The Hellfire Club(103)


Chapter Twenty-Nine





Thursday, April 22, 1954—Morning


Capitol Hill



Three men in suits, Colt .38s in hand, walked into the storage room. They all looked alike: brown hair, mid-thirties, trim builds, dark suits. Secret Service, maybe, or FBI; their exact affiliation was unclear.

“Nice timing,” said Street, hands braced on his knees, dripping with sweat and breathing like Jesse Owens after a wind sprint.

“Is everyone okay?” one of the men asked.

“We’re fine,” said Charlie, holding Margaret, his hand on her pregnant belly. “Everyone’s good.” Margaret’s face was buried in his chest.

“You should vamoose,” the third man said to Street. “We’ll take care of it from here.”

Street nodded and motioned to Charlie and Margaret to follow him. They reached the hallway and paused.

“Who were they?” Charlie asked.

“The good guys,” said Street.

“Do you know the way out?” Margaret asked.

“Out of the basement? Or this situation?”

“Either,” she said.

“Basement, yes.”

“And the situation here? Three dead bodies and two sitting congressmen knocked out, all in the basement of the U.S. Capitol?”

Street shook his head. “That one’s a little trickier.”



Outside, a bright dawn was breaking as if the sun were proud to be seen after days hiding. Charlie heard mourning doves coo and could smell the earthy, loamy scent of spring. A bus drove up Constitution Avenue; the city was starting to stir.

A red Cadillac Coupe de Ville sat in the Capitol driveway, its engine running.

Charlie peered in and saw Senator Kefauver behind the wheel, a grim expression on his face. Winston Marder was in the backseat.

“Get in,” Winston said. “Margaret, honey, you sit up front.”

“Please hurry,” said Kefauver. “We need to git.”

“I love it when you pretend you’re a hillbilly,” gruffed Winston.

The three piled into the Cadillac, and Kefauver hit the gas and took a right out of the Capitol driveway onto Independence Avenue. The atmosphere inside the car was tense; they rode in silence for a few blocks, Kefauver and Charlie scanning the surroundings for a tail. Finally Margaret turned around from the front seat to face the men.

“That’s all going to be cleaned up?” Margaret asked Winston.

“Area will be secured and cleaned,” he said.

“We left behind maybe four dead bodies, including the House Appropriations Committee chairman,” Charlie said.

“However many you left behind, and whoever they are, it will be taken care of,” said Winston. He turned to Street: “Four dead bodies? Including Carlin?”

“Yeah, it got ugly,” said Street, who took a few minutes to explain everything that had happened since he last saw Winston a day before in Manhattan. Margaret filled in other blanks, describing Gwinnett’s menacing hunt for her and how Catherine Leopold killed him.

“Good Christ,” Winston finally said. “I’m so sorry, Margaret. I never wanted you to get caught up in any of this. I never wanted Charlie to get caught up in it.”

“Then why arrange for me to get the congressional seat?” Charlie asked, a note of irritation in his voice. “Or at the very least, why not tell me about everything that was going on so I could have a better way to protect Margaret and the baby?”
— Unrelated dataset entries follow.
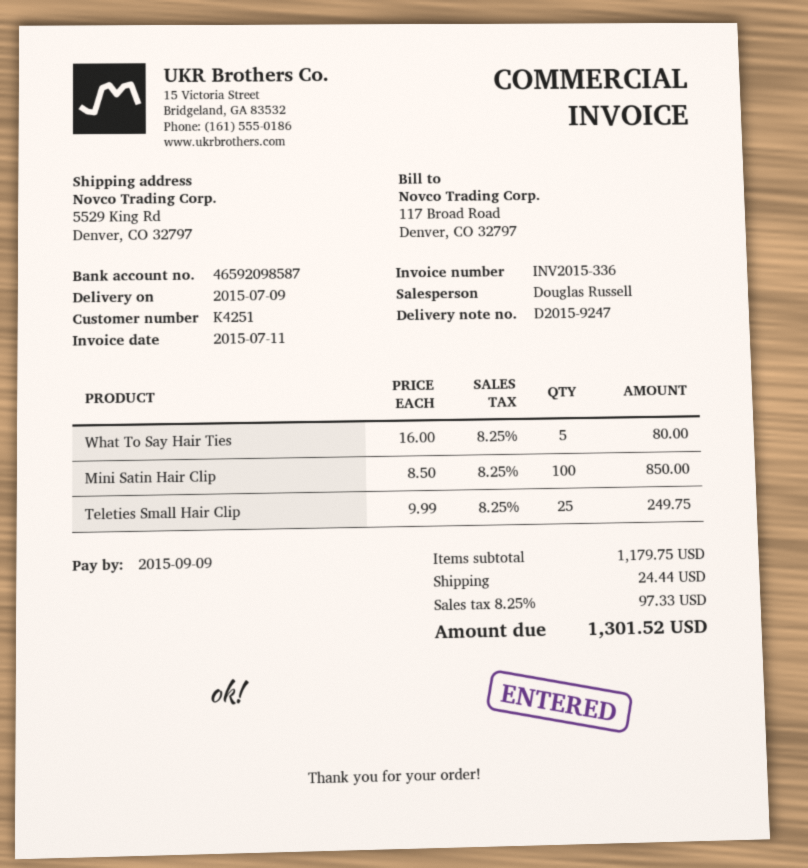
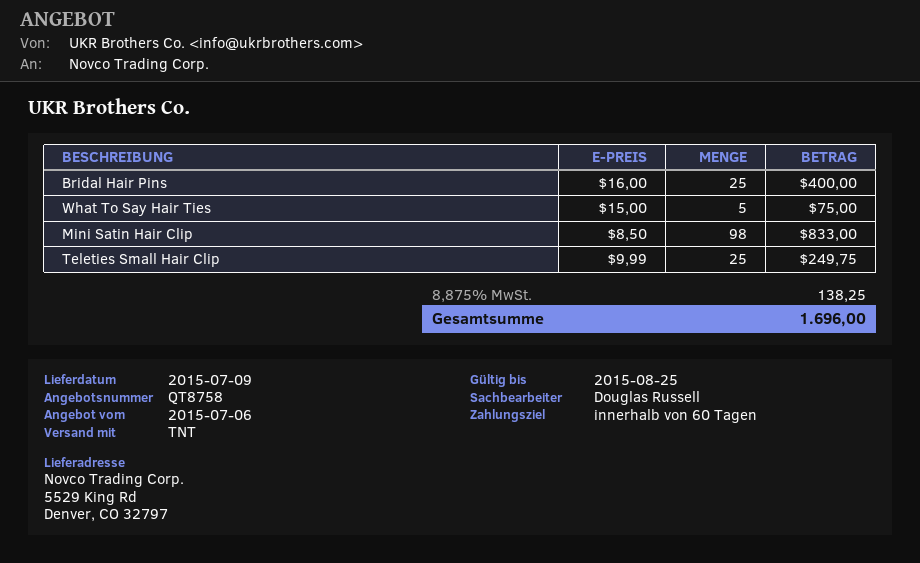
What To Say Hair Ties: 5 x 16.00 = 80.00 -> 5 x 15.00 = 75.00
Mini Satin Hair Clip: 100 x 8.50 = 850.00 -> 98 x 8.50 = 833.00
Bridal Hair Pins: none -> 25 x 16.00 = 400.00
shipping: 24.44 -> none
tax: 8.25% = 97.33 -> 8.875% = 138.25
total: 1301.52 -> 1696.00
“We didn’t know, Charlie,” Street said.

“I can defend myself, Isaiah,” Winston said.

“I know,” Street said, “but Charlie, you need to understand, we’ve only been about a half step ahead of you. We didn’t even know about the car accident until you told me.”

“I had no idea you were going to be pulled into any of this when I got Dewey to give you the seat, and I certainly didn’t know you were going to pull that foolish stunt at the comic-book hearing,” Winston said. “That’s what escalated everything. Until then, the Hellfire Club thought they had you where they wanted you. And until then, Estes and Isaiah were keeping me abreast of everything. We all were doing everything we could to steer you away from the Hellfire Club.”

“Except for telling me about it, of course,” Charlie said.

“You were supposed to just do your job,” Winston said. “You weren’t supposed to take on the whole goddamn system or screw with Carlin. Or steal papers from my goddamn study.”

“You knew about that?” Charlie asked.

“After the fact,” Winston said. “Dulles told me. That poor miserable son of a bitch Strongfellow is going to be ruined. Not by me. By the club. Especially now, tied to this mess. Poor sap probably thinks he’s in the clear.”

“Wait—you’re going to let him loose after he tried to kill me?”

“That’s how this works, Charlie,” Winston said. “We don’t call the police on one another. We bribe the police to stay out of it. The FBI or Secret Service swoops in and cleans everything up. Our organizations don’t play by the normal rules.”

“‘We’? What organizations besides the Hellfire Club?” Margaret asked. “Who is ‘we’?”